Contemporary Fiction

THE UNDOMESTIC GODDESS by Sophie Kinsella

Coming from a family of overachievers, Samantha Sweeting, a workaholic London attorney with jittery nerves, five identical black suits and zero private life, is under immense pressure to make partner at the prestigious law firm she works for. Things seem right on track when a seemingly chance oversight on Samantha’s part leads to a colossal financial loss for a client.

In a fog of terror, a dazed Samantha leaves the office, gets on a train and ends up in a small but lovely village where the Geigers mistake her to be a prospective housekeeper come for an interview. Before she knows it, Samantha’s got the job. Seeing as she can’t even make coffee let alone open the ironing board, sexy gardener Nathaniel comes to her rescue.

Gradually Samantha settles down to her new life, learns to cook, clean, relax and even to love Nathaniel. Just as Samantha envisions a cozy future ahead of her than her old life makes an untimely reappearance along with a media gone crazy at the thought of this former high-power attorney scrubbing toilets for a living. Given a choice to return to her former career or settle in her current life, what will Samantha choose?

It’s hard to imagine after reading this mediocre novel that it has been penned by the same author who delivered those scintillating Shopaholic novels. It could be that Sophie Kinsella set the bar so high with Becky Bloomwood, that a mere Samantha Sweeting can’t begin to compare let alone compete. Only when the reader gets past the implausible premise, the oh-so-predictable plot and the slow-as-molasses pace and even the maddening ending, than the gem of humor so typical of Kinsella’s writing shines through specially during Samantha’s misadventures in the course of her new job.

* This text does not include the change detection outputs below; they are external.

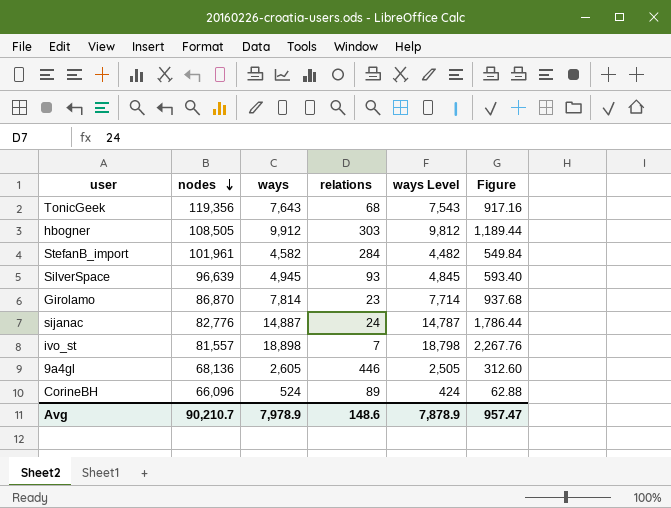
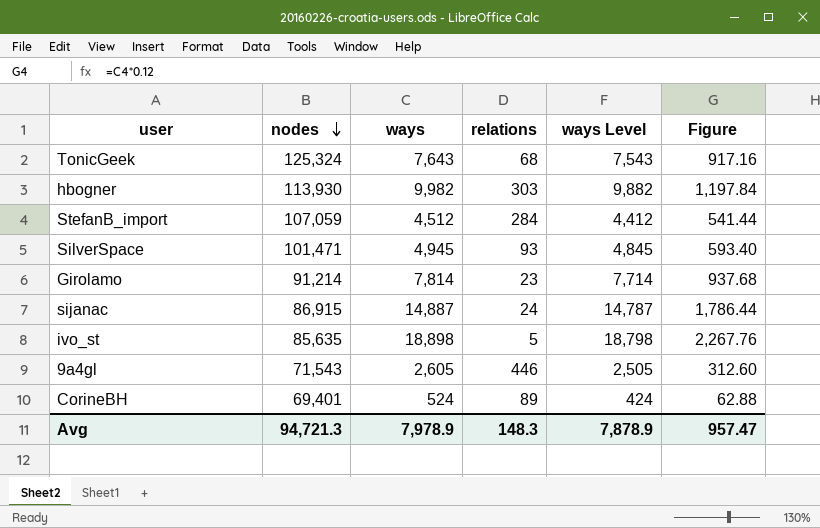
TonicGeek | nodes: 119,356 -> 125,324
hbogner | nodes: 108,505 -> 113,930
hbogner | ways: 9,912 -> 9,982
hbogner | ways Level: 9,812 -> 9,882
hbogner | Figure: 1,189.44 -> 1,197.84
StefanB_import | nodes: 101,961 -> 107,059
StefanB_import | ways: 4,582 -> 4,512
StefanB_import | ways Level: 4,482 -> 4,412
StefanB_import | Figure: 549.84 -> 541.44
SilverSpace | nodes: 96,639 -> 101,471
Girolamo | nodes: 86,870 -> 91,214
sijanac | nodes: 82,776 -> 86,915
ivo_st | nodes: 81,557 -> 85,635
ivo_st | relations: 7 -> 5
9a4gl | nodes: 68,136 -> 71,543
CorineBH | nodes: 66,096 -> 69,401
Avg | nodes: 90,210.7 -> 94,721.3
Avg | relations: 148.6 -> 148.3

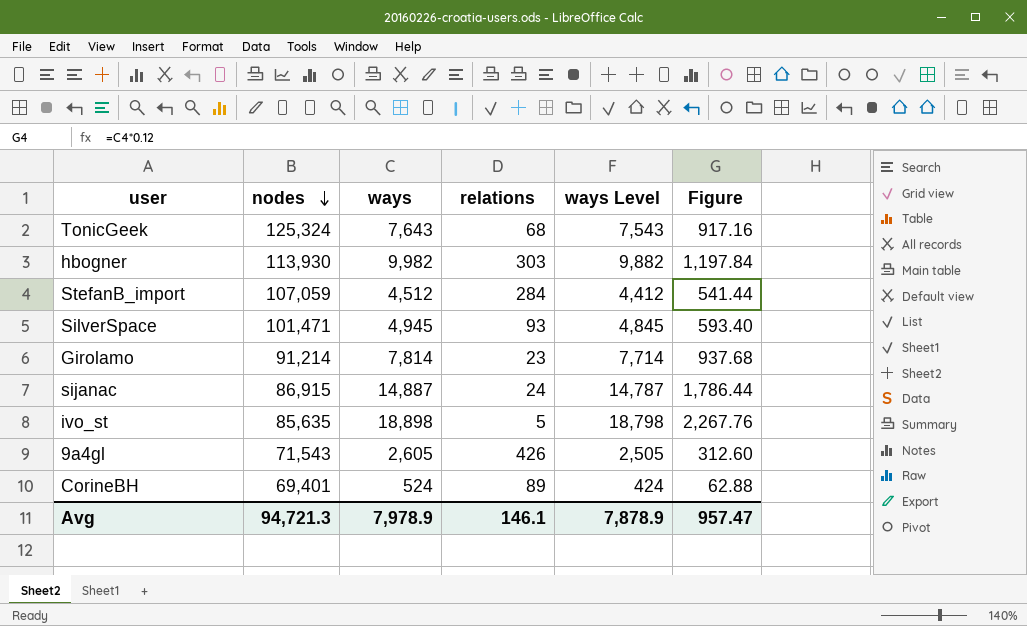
9a4gl | relations: 446 -> 426
Avg | relations: 148.3 -> 146.1

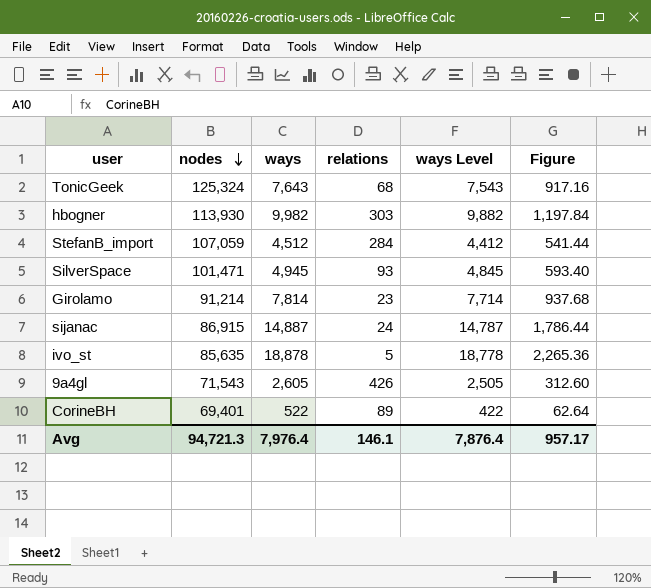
ivo_st | ways: 18,898 -> 18,878
ivo_st | ways Level: 18,798 -> 18,778
ivo_st | Figure: 2,267.76 -> 2,265.36
CorineBH | ways: 524 -> 522
CorineBH | ways Level: 424 -> 422
CorineBH | Figure: 62.88 -> 62.64
Avg | ways: 7,978.9 -> 7,976.4
Avg | ways Level: 7,878.9 -> 7,876.4
Avg | Figure: 957.47 -> 957.17

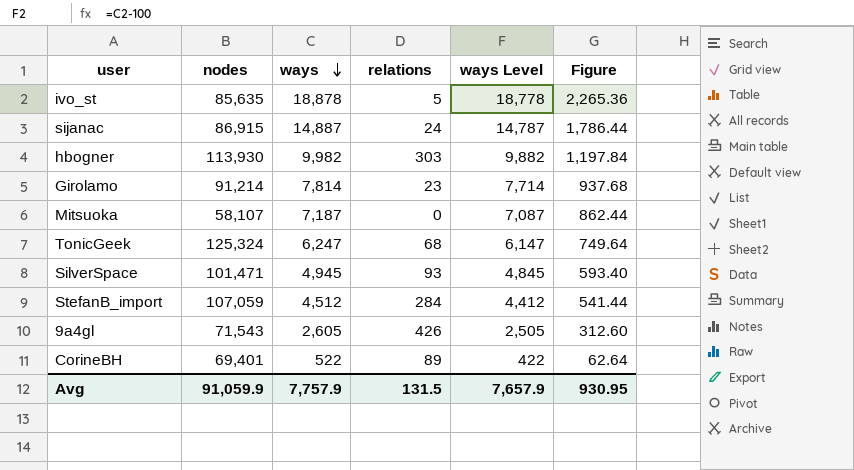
row order: nodes descending -> ways descending
row Mitsuoka: none -> 58,107 | 7,187 | 0 | 7,087 | 862.44
TonicGeek | ways: 7,643 -> 6,247
TonicGeek | ways Level: 7,543 -> 6,147
TonicGeek | Figure: 917.16 -> 749.64
Avg | nodes: 94,721.3 -> 91,059.9
Avg | ways: 7,976.4 -> 7,757.9
Avg | relations: 146.1 -> 131.5
Avg | ways Level: 7,876.4 -> 7,657.9
Avg | Figure: 957.17 -> 930.95

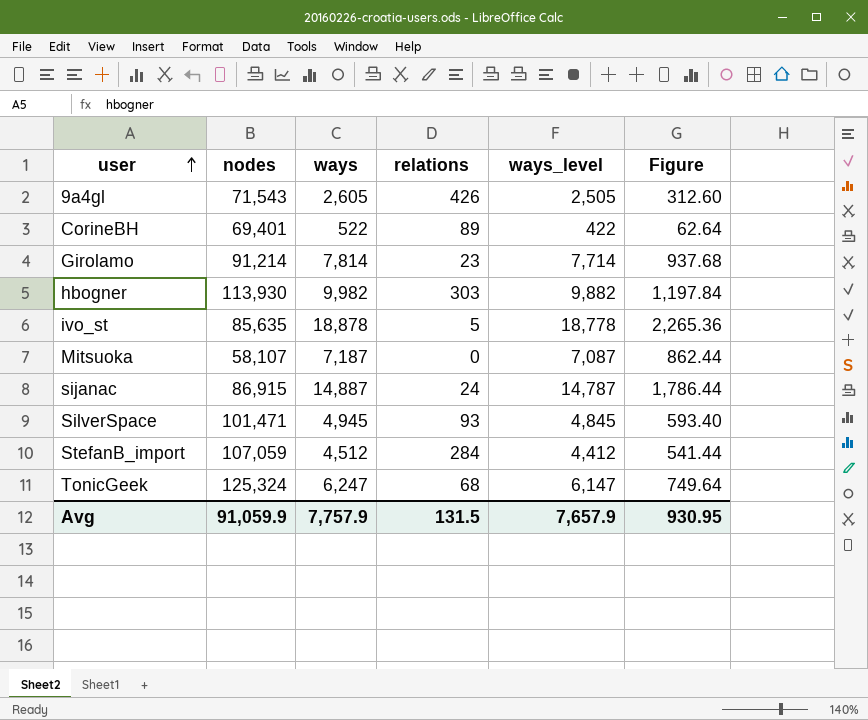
row order: ways descending -> user ascending
column name: ways Level -> ways_level

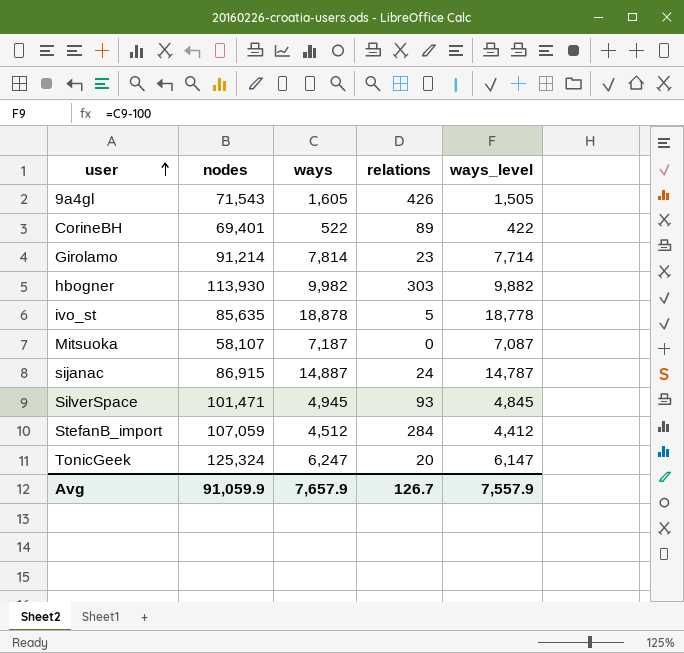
column Figure | formula: [ways] * 0.12 -> none
9a4gl | ways: 2,605 -> 1,605
9a4gl | ways_level: 2,505 -> 1,505
TonicGeek | relations: 68 -> 20
Avg | ways: 7,757.9 -> 7,657.9
Avg | relations: 131.5 -> 126.7
Avg | ways_level: 7,657.9 -> 7,557.9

Samantha’s morphing from career-crazy woman to a dazed domestic while funny, isn’t either novel or palatable. Nathaniel feels too good to be true and their romance is everything predictable. The only real suspense comes towards the very end, but even that wavers so much that the reader is forced to wonder if the book will ever end.

To sum it up - this book is nothing very special. It makes for a passable escapist beach read, but as for making the keeper shelf – not a chance.